Work task: Below are records that should be duplicated exactly, with no image retained.

Extracted data:
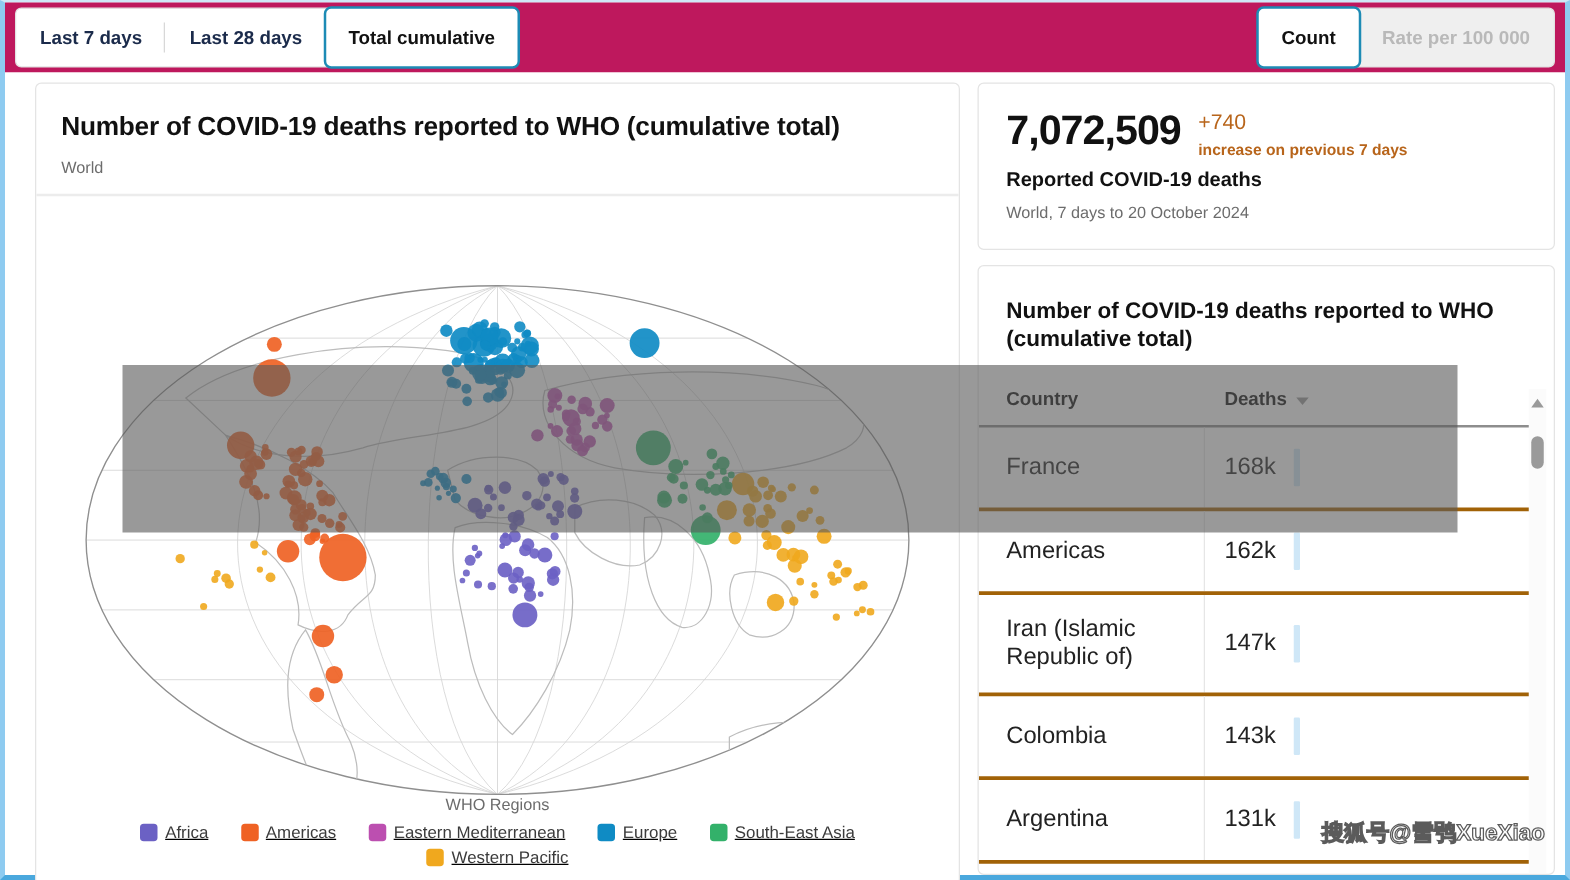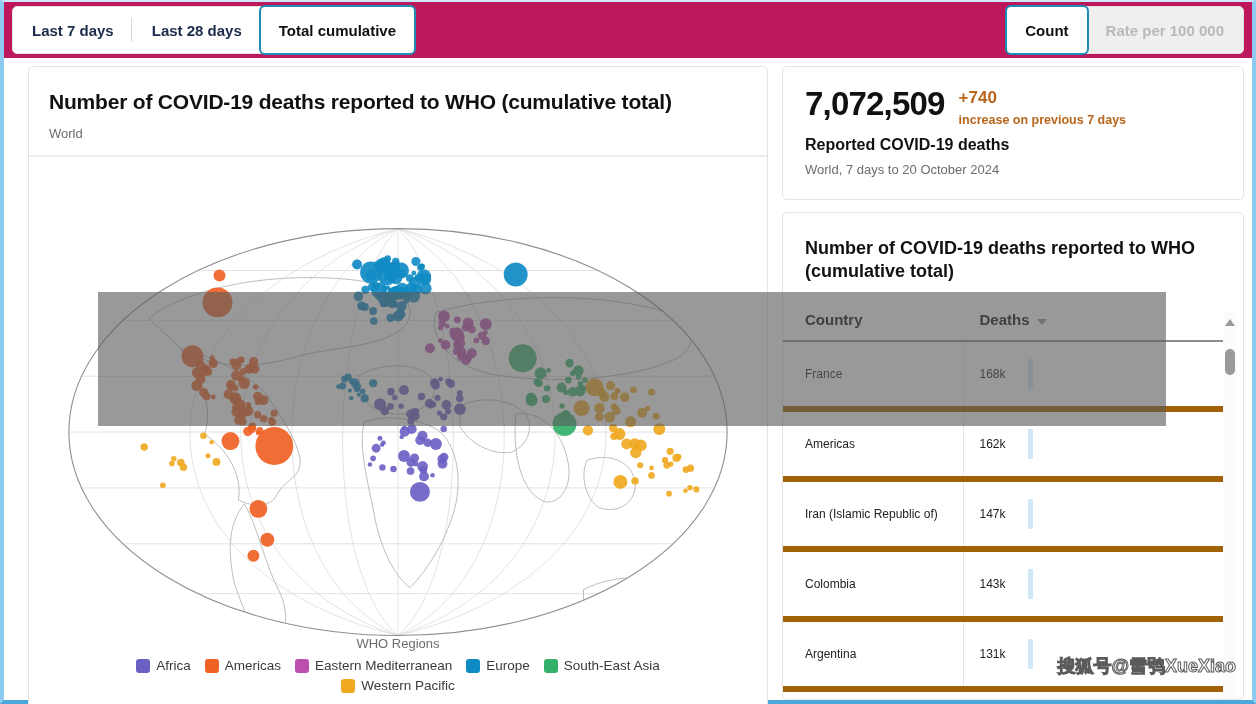--- a/index.html
+++ b/index.html
@@ -130,39 +130,39 @@
     left: 0; right: 0;
     bottom: 14px;
     text-align: center;
   }
   .legend-title {
     font-size: 13px;
     color: #6c6c6c;
     margin-bottom: 7px;
   }
   .legend-rows { display: flex; flex-direction: column; align-items: center; gap: 5px; }
-  .legend-row { display: flex; justify-content: center; flex-wrap: nowrap; gap: 14px; }
+  .legend-row { display: flex; justify-content: center; flex-wrap: nowrap; gap: 26px; text-decoration: underline; }
   .legend-item { display: flex; align-items: center; gap: 6px; }
   .swatch { width: 14px; height: 14px; border-radius: 3px; flex: none; }
   .legend-label { font-size: 13.5px; color: #3b3b3b; white-space: nowrap; }
 
   
   .stat-card { padding: 20px 22px 22px 22px; }
   .stat-top { display: flex; align-items: flex-start; gap: 14px; }
   .stat-number {
     font-size: 33px;
     font-weight: bold;
     color: #111111;
     letter-spacing: -0.8px;
     line-height: 1;
   }
   .stat-delta-wrap { padding-top: 2px; }
   .stat-delta {
     font-size: 17px;
-    font-weight: bold;
+    font-weight: normal;
     color: #b8651b;
     line-height: 1.1;
   }
   .stat-delta-note {
     font-size: 12.5px;
     font-weight: bold;
     color: #b8651b;
     margin-top: 5px;
   }
   .stat-label {
@@ -217,24 +217,24 @@
   .sort-caret {
     display: inline-block;
     margin-left: 7px;
     width: 0; height: 0;
     border-left: 5px solid transparent;
     border-right: 5px solid transparent;
     border-top: 6px solid #9a9a9a;
     vertical-align: middle;
   }
   table.ctable td {
-    font-size: 12px;
+    font-size: 19px;
     color: #222222;
     padding: 17px 12px 17px 22px;
-    border-bottom: 6px solid #a16207;
+    border-bottom: 3px solid #a16207;
     vertical-align: middle;
   }
   table.ctable td.td-deaths {
     padding-left: 16px;
     border-left: 1px solid #e6e6e6;
     white-space: nowrap;
   }
   .bar-cell { display: flex; align-items: center; gap: 14px; }
   .bar-val { min-width: 34px; }
   .bar { height: 30px; background: #cfe7f7; border-radius: 1px; }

Answer box:
--- a/index.html
+++ b/index.html
@@ -130,39 +130,39 @@
     left: 0; right: 0;
     bottom: 14px;
     text-align: center;
   }
   .legend-title {
     font-size: 13px;
     color: #6c6c6c;
     margin-bottom: 7px;
   }
   .legend-rows { display: flex; flex-direction: column; align-items: center; gap: 5px; }
-  .legend-row { display: flex; justify-content: center; flex-wrap: nowrap; gap: 14px; }
+  .legend-row { display: flex; justify-content: center; flex-wrap: nowrap; gap: 26px; text-decoration: underline; }
   .legend-item { display: flex; align-items: center; gap: 6px; }
   .swatch { width: 14px; height: 14px; border-radius: 3px; flex: none; }
   .legend-label { font-size: 13.5px; color: #3b3b3b; white-space: nowrap; }
 
   
   .stat-card { padding: 20px 22px 22px 22px; }
   .stat-top { display: flex; align-items: flex-start; gap: 14px; }
   .stat-number {
     font-size: 33px;
     font-weight: bold;
     color: #111111;
     letter-spacing: -0.8px;
     line-height: 1;
   }
   .stat-delta-wrap { padding-top: 2px; }
   .stat-delta {
     font-size: 17px;
-    font-weight: bold;
+    font-weight: normal;
     color: #b8651b;
     line-height: 1.1;
   }
   .stat-delta-note {
     font-size: 12.5px;
     font-weight: bold;
     color: #b8651b;
     margin-top: 5px;
   }
   .stat-label {
@@ -217,24 +217,24 @@
   .sort-caret {
     display: inline-block;
     margin-left: 7px;
     width: 0; height: 0;
     border-left: 5px solid transparent;
     border-right: 5px solid transparent;
     border-top: 6px solid #9a9a9a;
     vertical-align: middle;
   }
   table.ctable td {
-    font-size: 12px;
+    font-size: 19px;
     color: #222222;
     padding: 17px 12px 17px 22px;
-    border-bottom: 6px solid #a16207;
+    border-bottom: 3px solid #a16207;
     vertical-align: middle;
   }
   table.ctable td.td-deaths {
     padding-left: 16px;
     border-left: 1px solid #e6e6e6;
     white-space: nowrap;
   }
   .bar-cell { display: flex; align-items: center; gap: 14px; }
   .bar-val { min-width: 34px; }
   .bar { height: 30px; background: #cfe7f7; border-radius: 1px; }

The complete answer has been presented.